Un semplice test del sangue potrebbe permettere di valutare il rischio di sviluppare cancro al seno non ereditario.


L’esame, attualmente in fase di sviluppo, prevede le probabilita’ di ammalarsi anche in assenza della mutazione del gene BRCA1, nota per incrementare significativamente il pericolo di ammalarsi di tumore mammario.
Il test e’ stato progettato dallo University College London e descritto sulla rivista Genome Medicine. I ricercatori hanno identificato una firma epigenetica nel sangue delle donne predisposte al cancro al seno causato dalla mutazione ereditaria del BRCA1.
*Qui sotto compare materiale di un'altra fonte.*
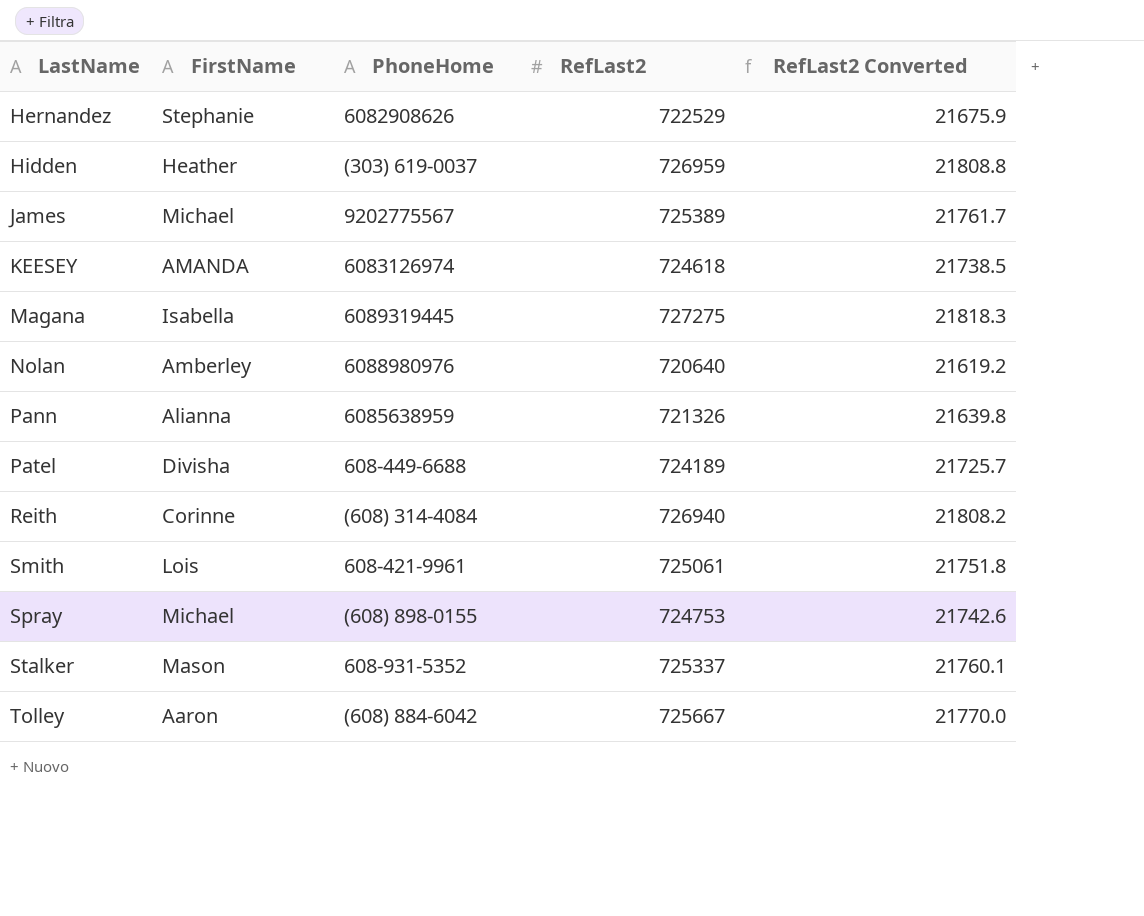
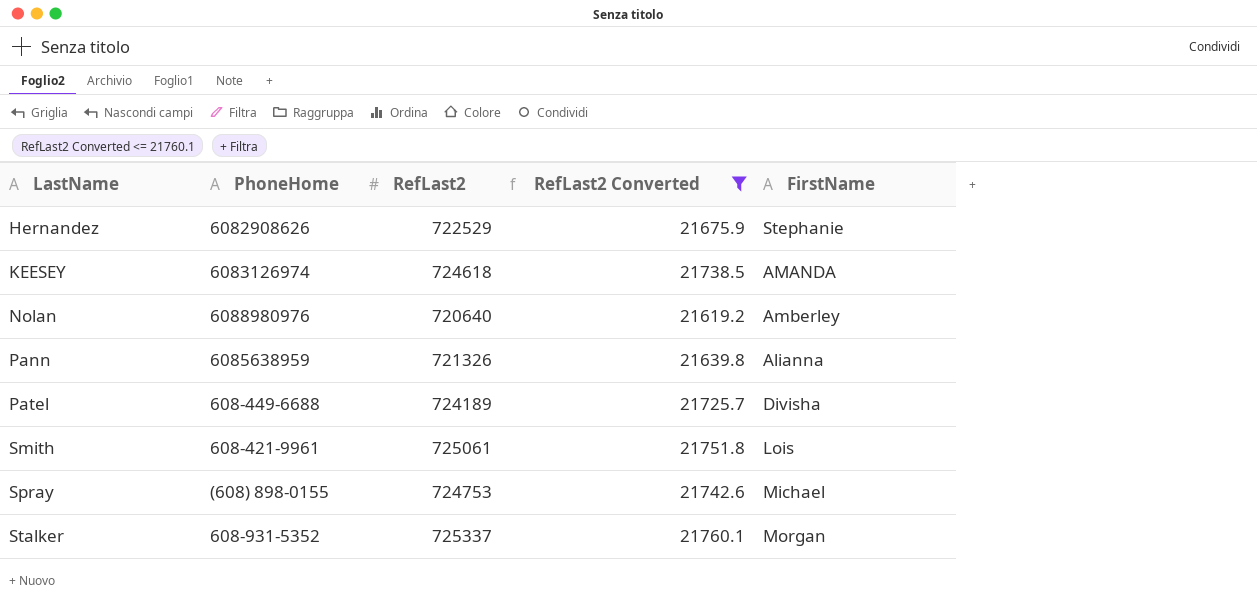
filter: none -> RefLast2 Converted <= 21760.1
column FirstName | position: 2 -> 5
Stalker | FirstName: Mason -> Morgan

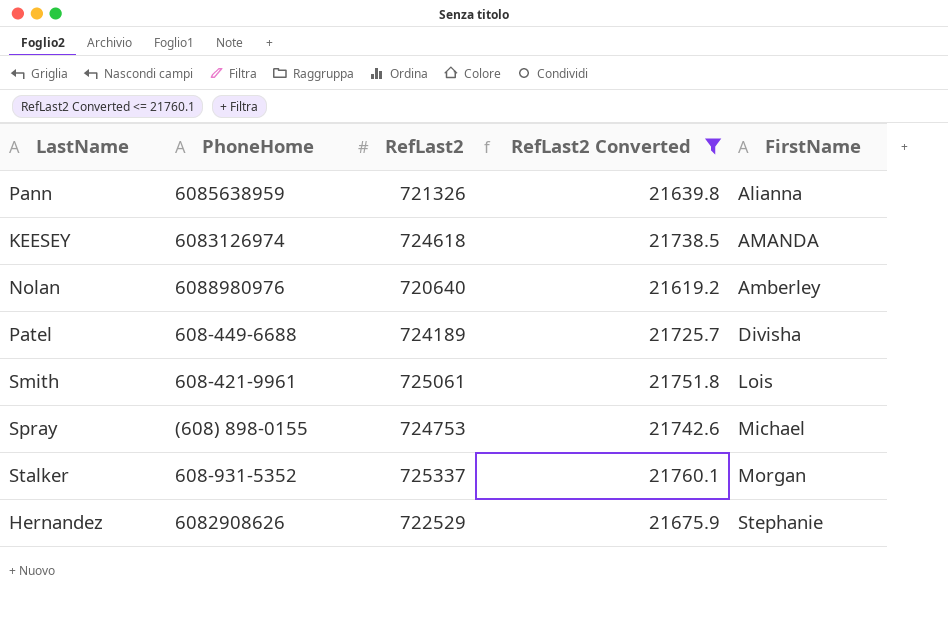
row order: LastName ascending -> FirstName ascending

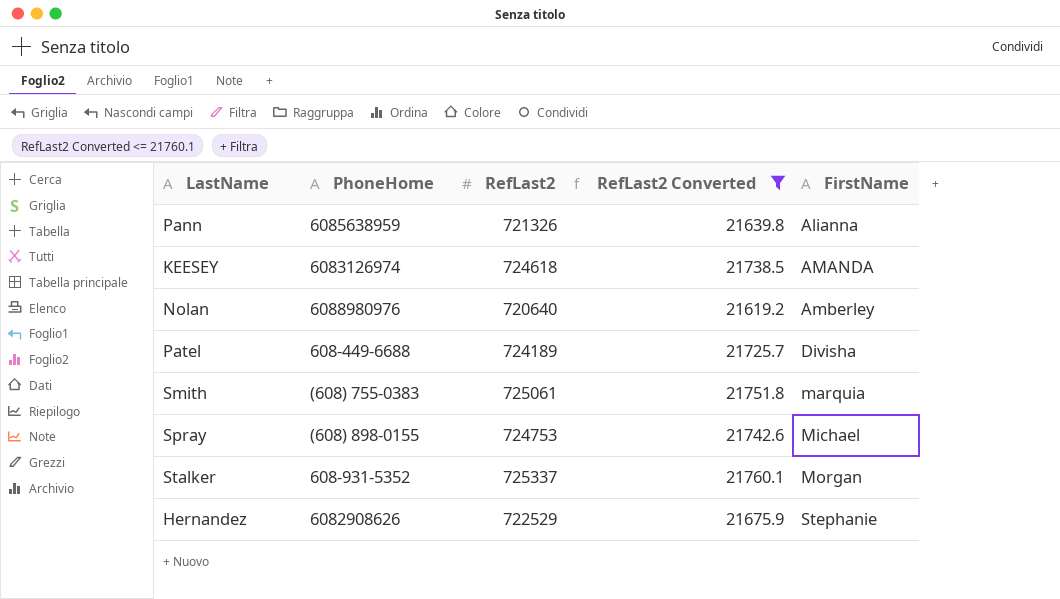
Smith | PhoneHome: 608-421-9961 -> (608) 755-0383
Smith | FirstName: Lois -> marquia

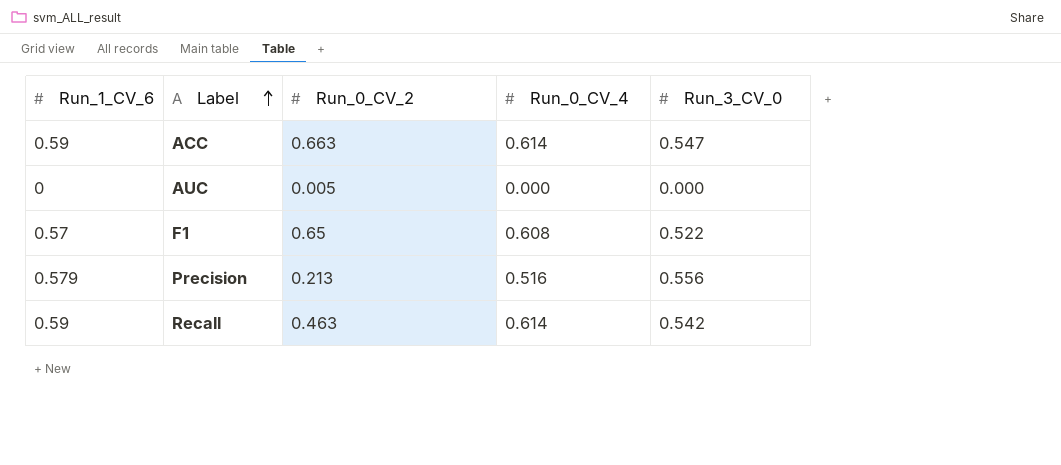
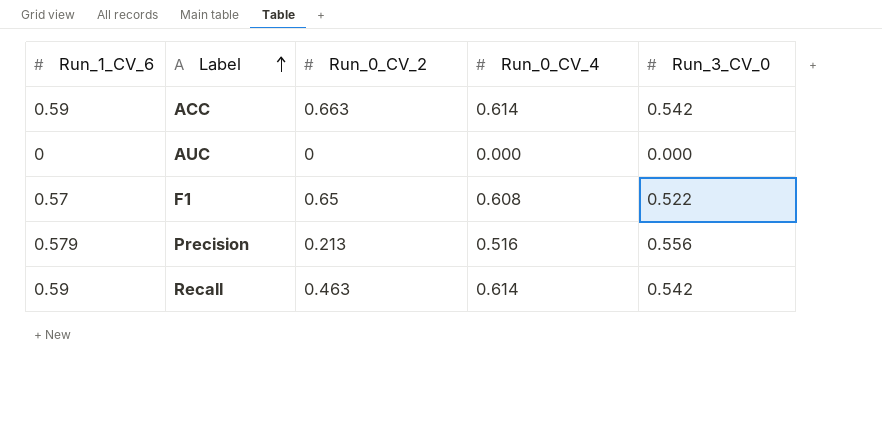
ACC | Run_3_CV_0: 0.547 -> 0.542
AUC | Run_0_CV_2: 0.005 -> 0

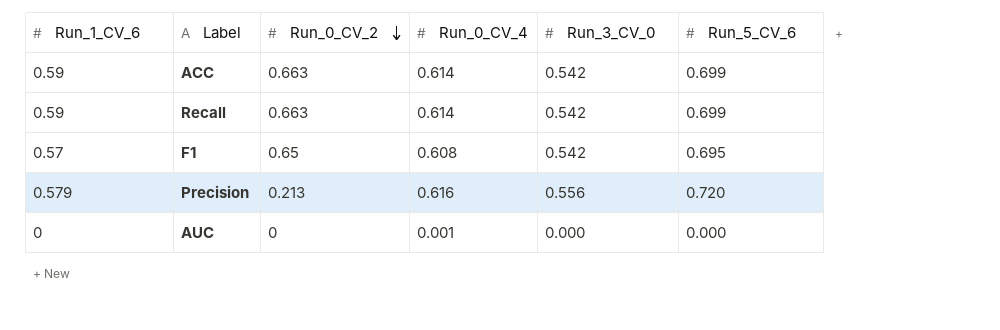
row order: Label ascending -> Run_0_CV_2 descending
column Run_5_CV_6 | position: none -> 6
Recall | Run_0_CV_2: 0.463 -> 0.663
F1 | Run_3_CV_0: 0.522 -> 0.542
Precision | Run_0_CV_4: 0.516 -> 0.616
AUC | Run_0_CV_4: 0.000 -> 0.001

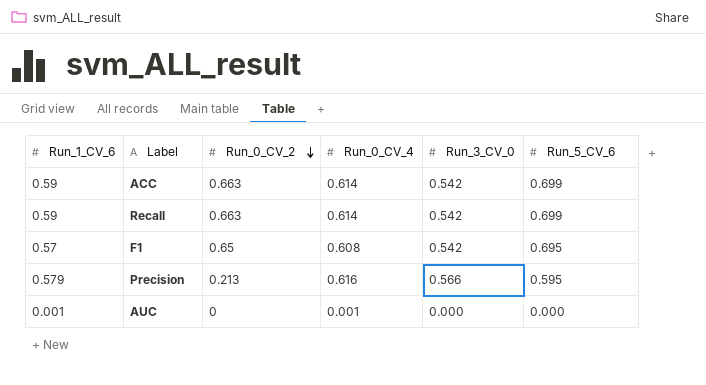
Precision | Run_3_CV_0: 0.556 -> 0.566
Precision | Run_5_CV_6: 0.720 -> 0.595
AUC | Run_1_CV_6: 0 -> 0.001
Le alterazioni epigenetiche si ritiene siano interruttori molecolari coinvolti nello sviluppo del tumore. Sorprendentemente, la stessa firma e’ stata scoperta nel sangue di alcune donne prive della temuta mutazione affette da cancro al seno. Una scoperta che fornisce un potenziale marker per identificare le persone a rischio nella popolazione generale diversi anni prima dello sviluppo della malattia. Un traguardo notevole se si pensa che il cancro al seno causato dalla mutazione riguarda solo il dieci per cento dei tumori al seno mentre la causa del restante novanta per cento resta da spiegare.